Segment Start: Record extracts

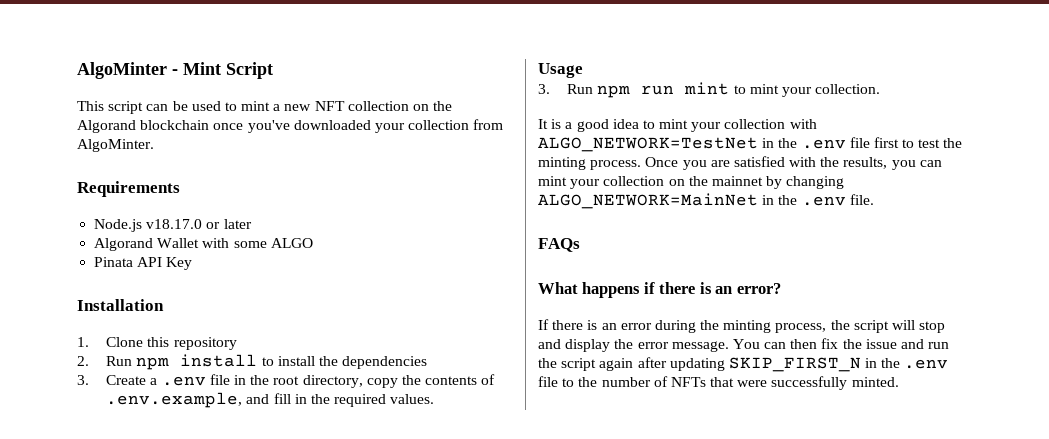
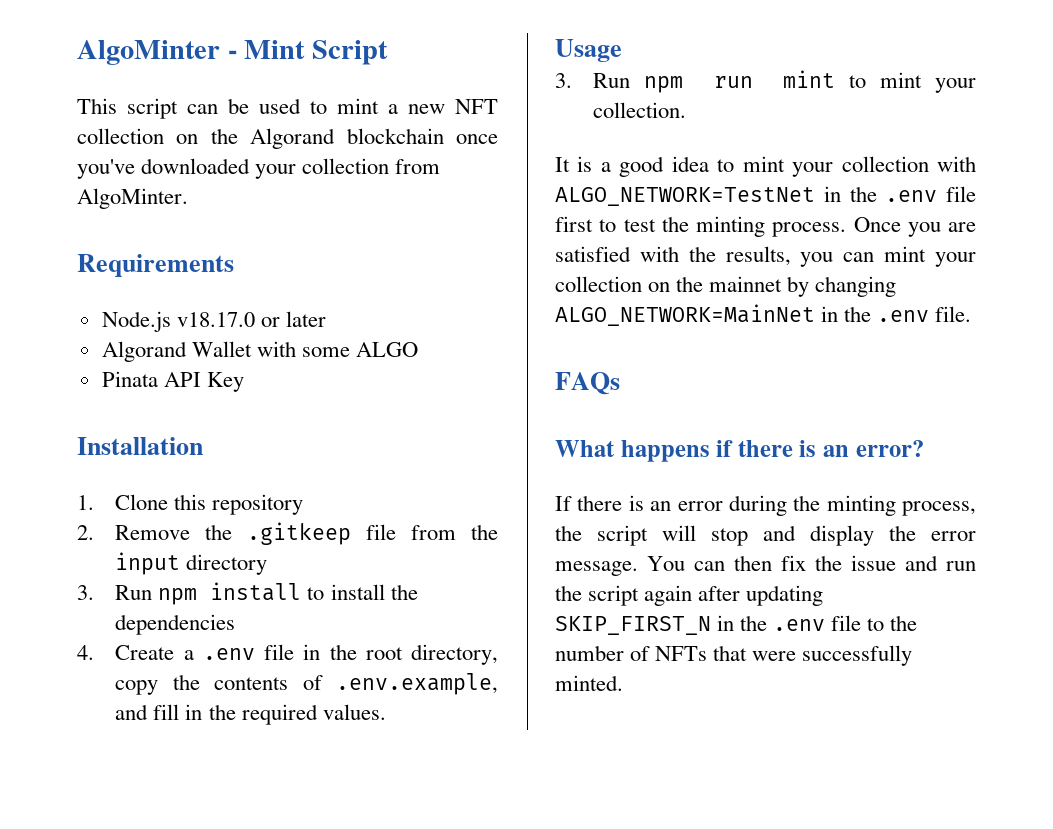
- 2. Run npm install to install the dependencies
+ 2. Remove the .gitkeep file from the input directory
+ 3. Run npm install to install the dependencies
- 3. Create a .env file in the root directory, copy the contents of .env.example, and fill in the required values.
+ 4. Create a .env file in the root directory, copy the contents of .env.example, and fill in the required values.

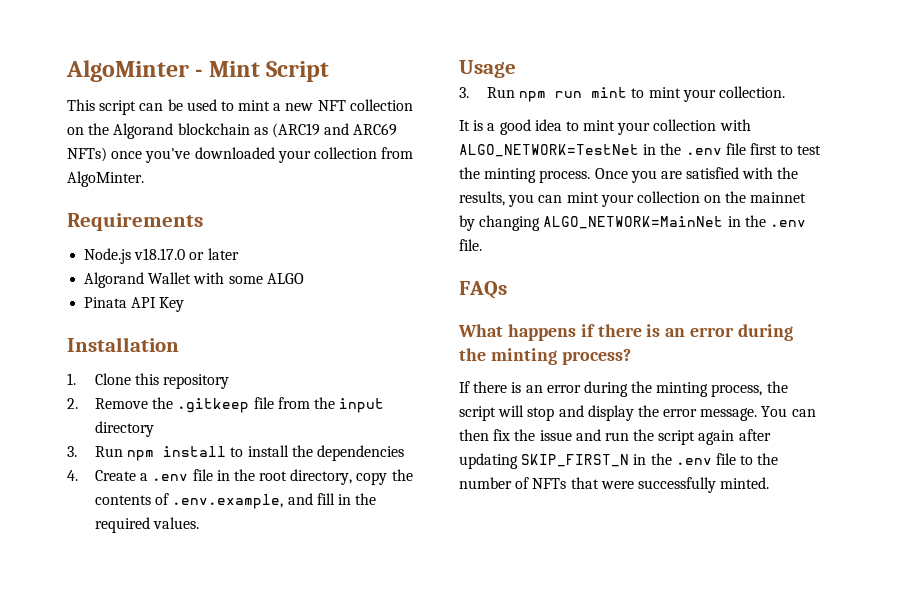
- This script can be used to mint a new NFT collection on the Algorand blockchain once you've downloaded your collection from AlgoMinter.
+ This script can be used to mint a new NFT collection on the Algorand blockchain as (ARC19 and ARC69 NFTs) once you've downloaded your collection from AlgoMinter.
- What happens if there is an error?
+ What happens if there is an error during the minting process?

Segment End: Record extracts
Segment Start: Record extracts

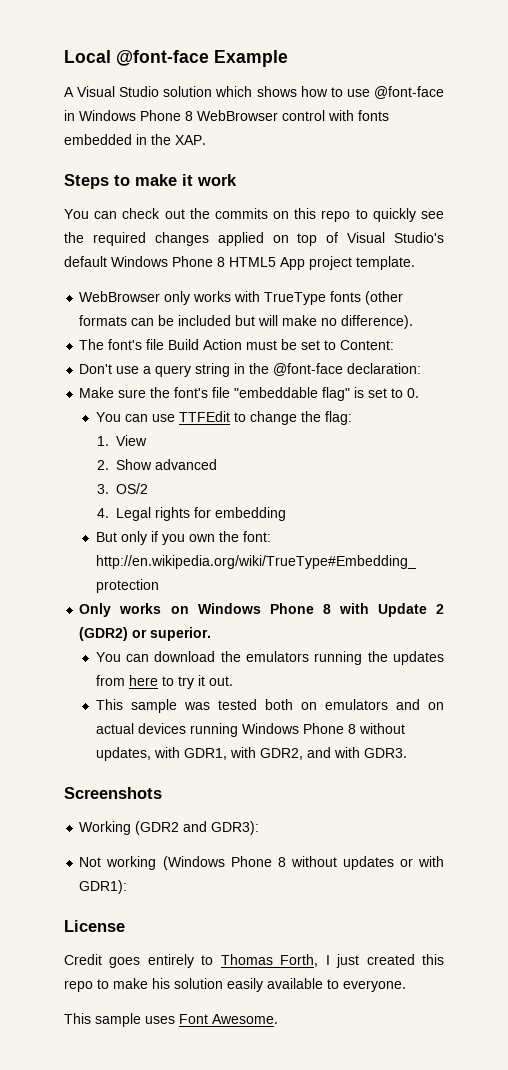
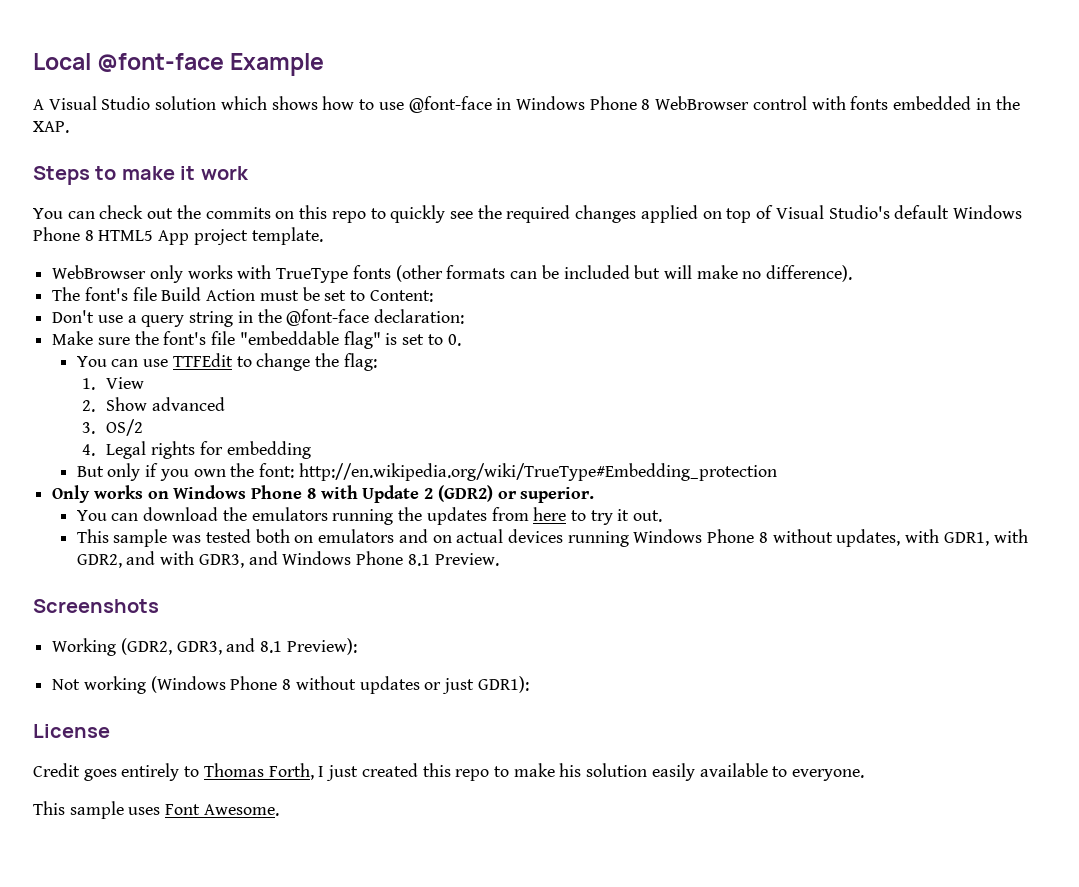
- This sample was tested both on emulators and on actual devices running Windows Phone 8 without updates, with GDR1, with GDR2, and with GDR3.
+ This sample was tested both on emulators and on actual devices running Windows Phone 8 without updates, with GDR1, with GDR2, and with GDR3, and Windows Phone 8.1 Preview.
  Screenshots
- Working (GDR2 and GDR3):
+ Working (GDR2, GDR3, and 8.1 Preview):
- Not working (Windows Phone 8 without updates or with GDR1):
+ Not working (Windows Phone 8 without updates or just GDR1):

Segment End: Record extracts

_Exercise aim:_ Word for word, restate the lines above from the line containing "Screenshots" through the line containing "updates or just", with both included and nothing else.

_Reply:_
  Screenshots
- Working (GDR2 and GDR3):
+ Working (GDR2, GDR3, and 8.1 Preview):
- Not working (Windows Phone 8 without updates or with GDR1):
+ Not working (Windows Phone 8 without updates or just GDR1):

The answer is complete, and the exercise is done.